** Opening Material supplied block **
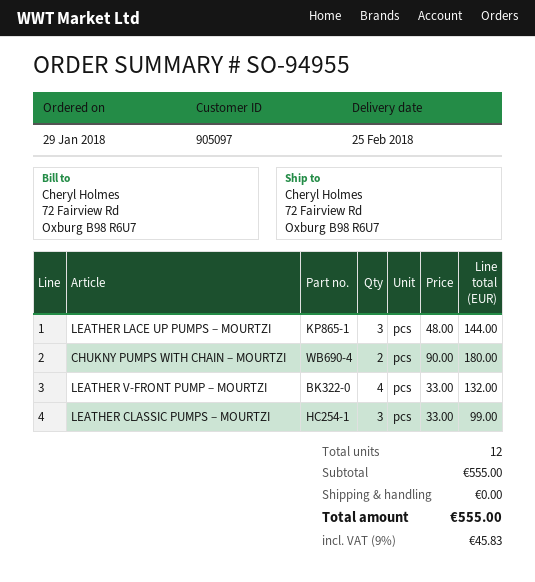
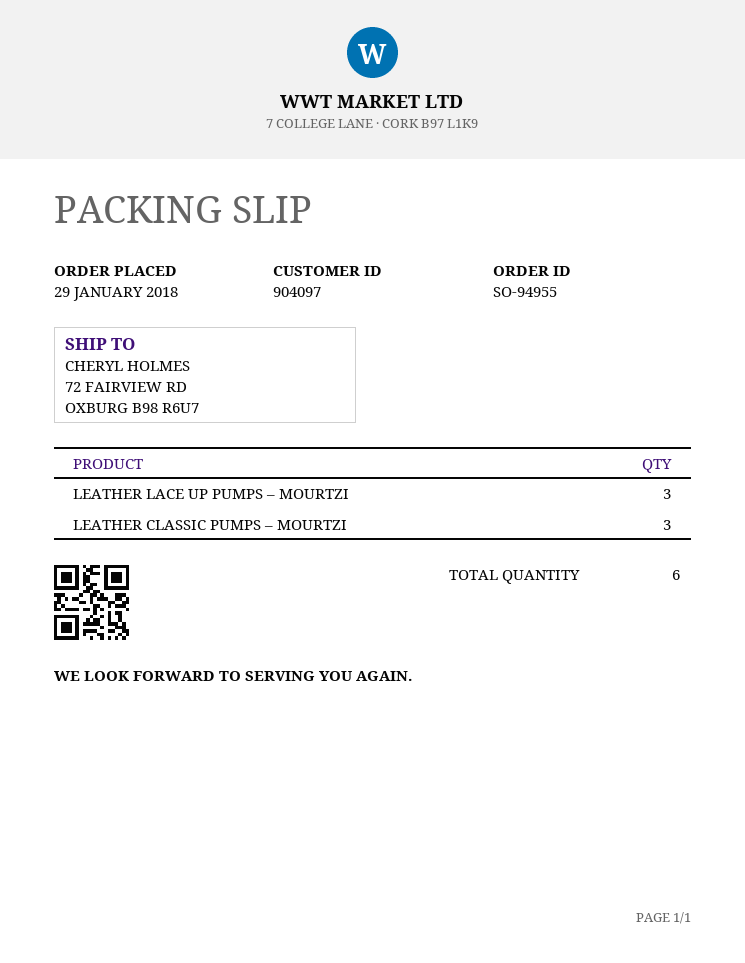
customer number: 905097 -> 904097
CHUKNY PUMPS WITH CHAIN – MOURTZI: 2 -> none
LEATHER V-FRONT PUMP – MOURTZI: 4 -> none
total quantity: 12 -> 6

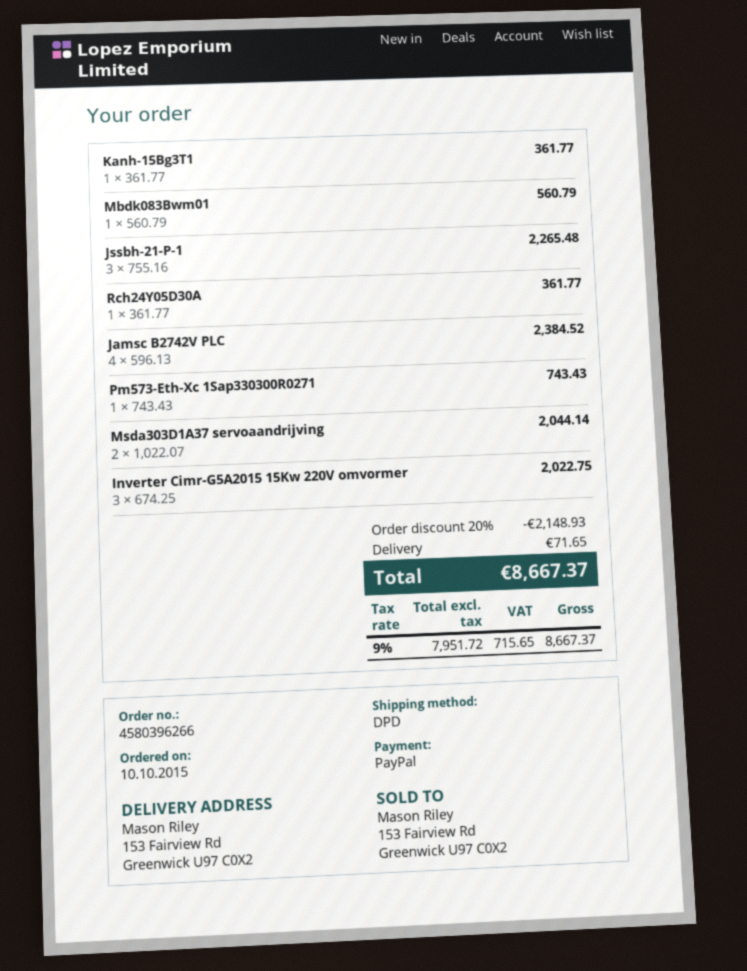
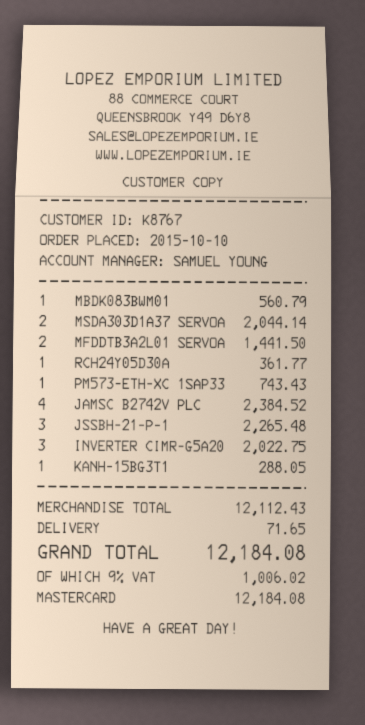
payment method: PayPal -> Mastercard
Kanh-15Bg3T1: 1 for 361.77 -> 1 for 288.05
MFDDTB3A2L01 SERVOA: none -> 2 for 1441.50
discount: 20% = 2148.93 -> none
tax: 9% = 715.65 -> 9% = 1006.02
total: 8667.37 -> 12184.08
** Closing Material supplied block **
→ What is being asked: Above are the records; copy them exactly without the pictures.

→ Solution to this problem:
customer number: 905097 -> 904097
CHUKNY PUMPS WITH CHAIN – MOURTZI: 2 -> none
LEATHER V-FRONT PUMP – MOURTZI: 4 -> none
total quantity: 12 -> 6

payment method: PayPal -> Mastercard
Kanh-15Bg3T1: 1 for 361.77 -> 1 for 288.05
MFDDTB3A2L01 SERVOA: none -> 2 for 1441.50
discount: 20% = 2148.93 -> none
tax: 9% = 715.65 -> 9% = 1006.02
total: 8667.37 -> 12184.08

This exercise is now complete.